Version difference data
++++++++++++++++++++
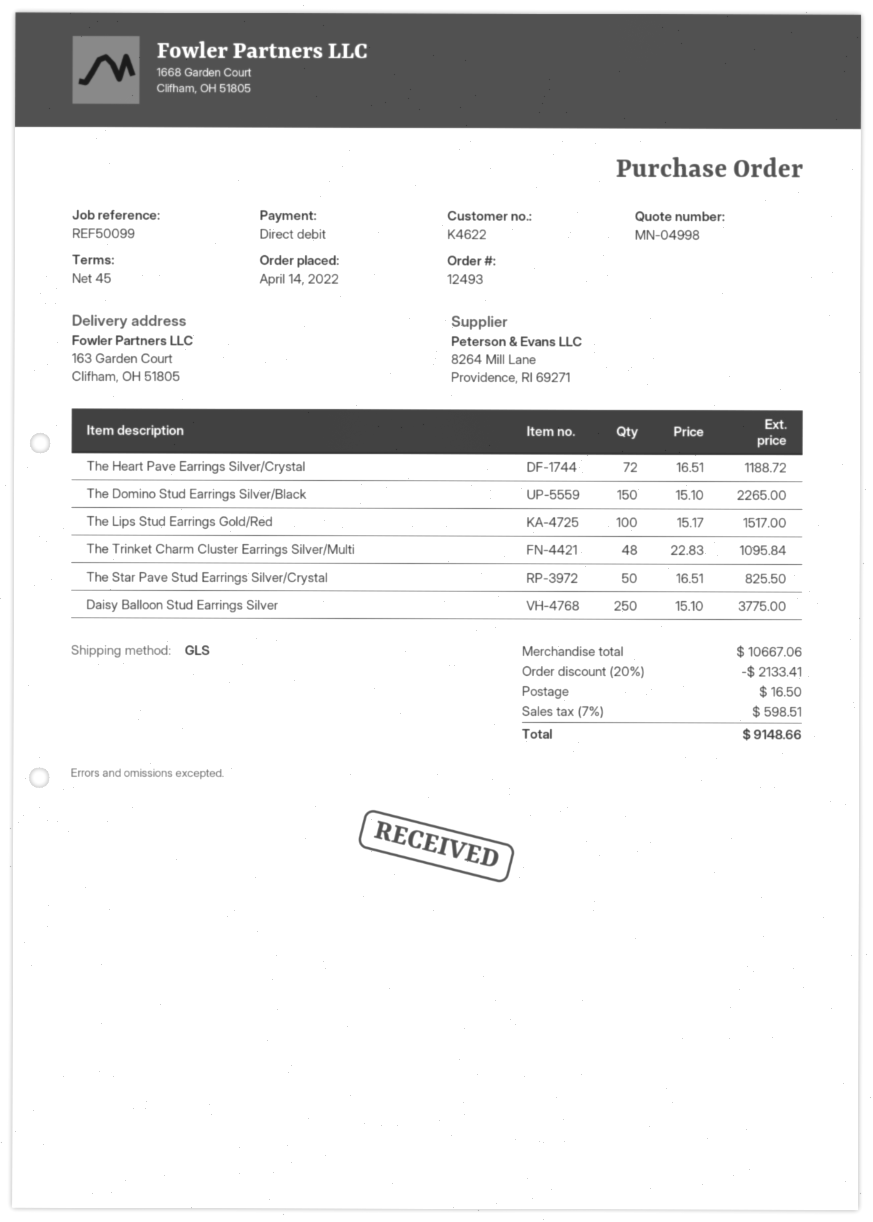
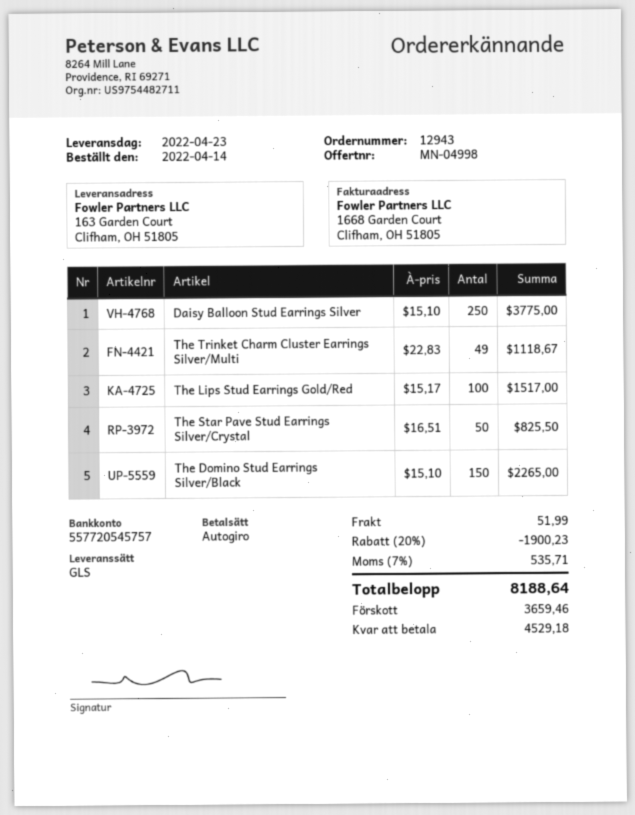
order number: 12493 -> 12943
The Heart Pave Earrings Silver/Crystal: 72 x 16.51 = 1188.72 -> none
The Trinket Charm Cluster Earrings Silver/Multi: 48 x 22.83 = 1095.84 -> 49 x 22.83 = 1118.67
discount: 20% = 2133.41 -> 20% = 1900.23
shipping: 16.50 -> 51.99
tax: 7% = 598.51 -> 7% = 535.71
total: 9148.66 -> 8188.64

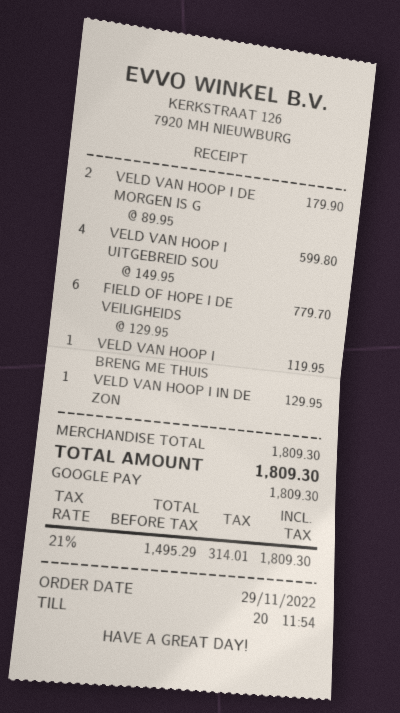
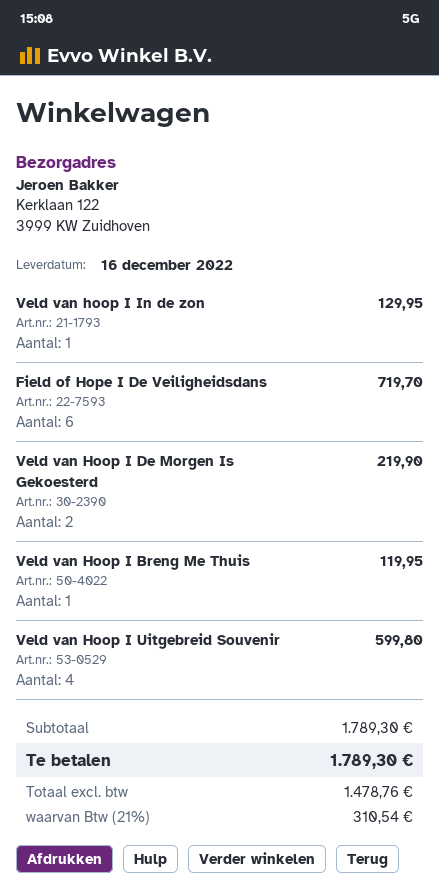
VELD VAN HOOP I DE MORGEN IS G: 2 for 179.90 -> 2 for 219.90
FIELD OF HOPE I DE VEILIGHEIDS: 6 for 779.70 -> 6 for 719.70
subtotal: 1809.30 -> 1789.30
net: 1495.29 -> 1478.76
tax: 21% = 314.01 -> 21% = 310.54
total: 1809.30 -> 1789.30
++++++++++++++++++++
● **To do**:
An exact copy of the entries above is required; pictures are not part of it.

● **Solution to this task**:
order number: 12493 -> 12943
The Heart Pave Earrings Silver/Crystal: 72 x 16.51 = 1188.72 -> none
The Trinket Charm Cluster Earrings Silver/Multi: 48 x 22.83 = 1095.84 -> 49 x 22.83 = 1118.67
discount: 20% = 2133.41 -> 20% = 1900.23
shipping: 16.50 -> 51.99
tax: 7% = 598.51 -> 7% = 535.71
total: 9148.66 -> 8188.64

VELD VAN HOOP I DE MORGEN IS G: 2 for 179.90 -> 2 for 219.90
FIELD OF HOPE I DE VEILIGHEIDS: 6 for 779.70 -> 6 for 719.70
subtotal: 1809.30 -> 1789.30
net: 1495.29 -> 1478.76
tax: 21% = 314.01 -> 21% = 310.54
total: 1809.30 -> 1789.30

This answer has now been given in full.